Stored data:
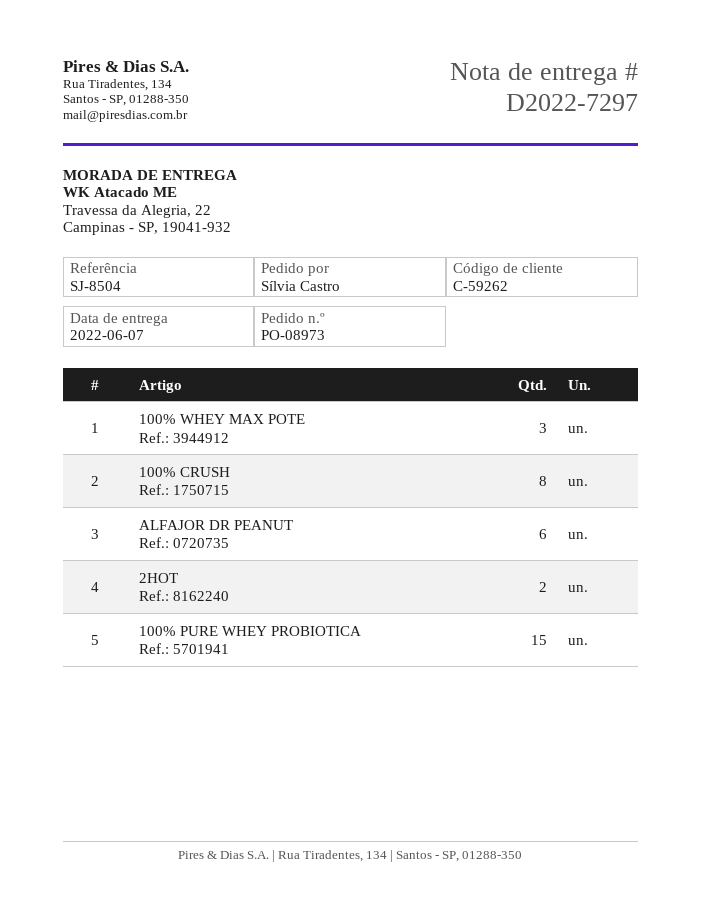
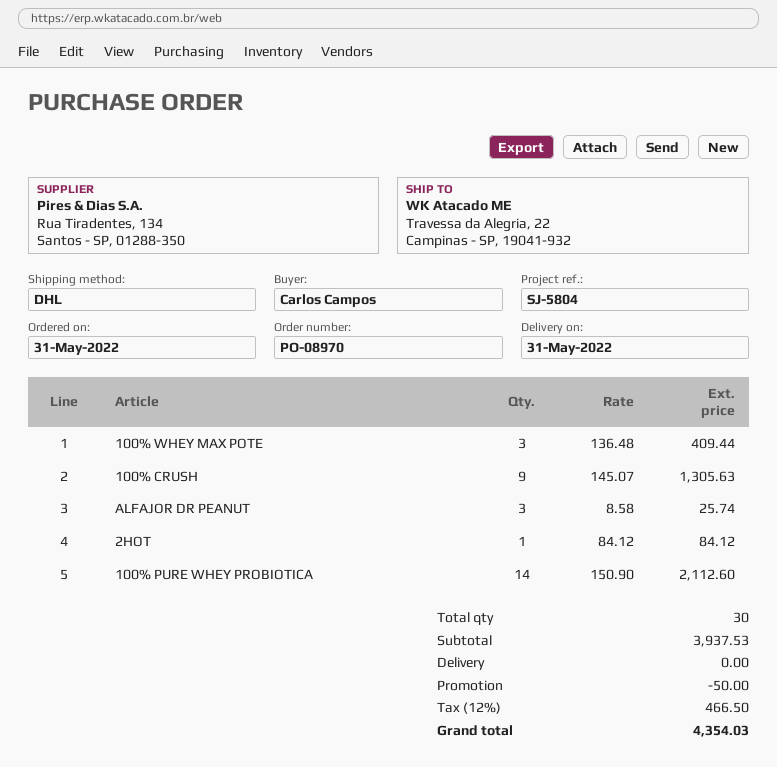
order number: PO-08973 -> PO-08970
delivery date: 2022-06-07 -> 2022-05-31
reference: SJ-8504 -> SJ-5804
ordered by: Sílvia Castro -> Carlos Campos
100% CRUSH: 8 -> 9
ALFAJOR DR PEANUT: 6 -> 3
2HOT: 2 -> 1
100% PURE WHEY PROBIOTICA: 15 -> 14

Brief: Find "reference: SJ-8504 -> SJ-5804" in the material above; set down exactly the line holding it and every line after it, through the last, and no others.

The completed task:
reference: SJ-8504 -> SJ-5804
ordered by: Sílvia Castro -> Carlos Campos
100% CRUSH: 8 -> 9
ALFAJOR DR PEANUT: 6 -> 3
2HOT: 2 -> 1
100% PURE WHEY PROBIOTICA: 15 -> 14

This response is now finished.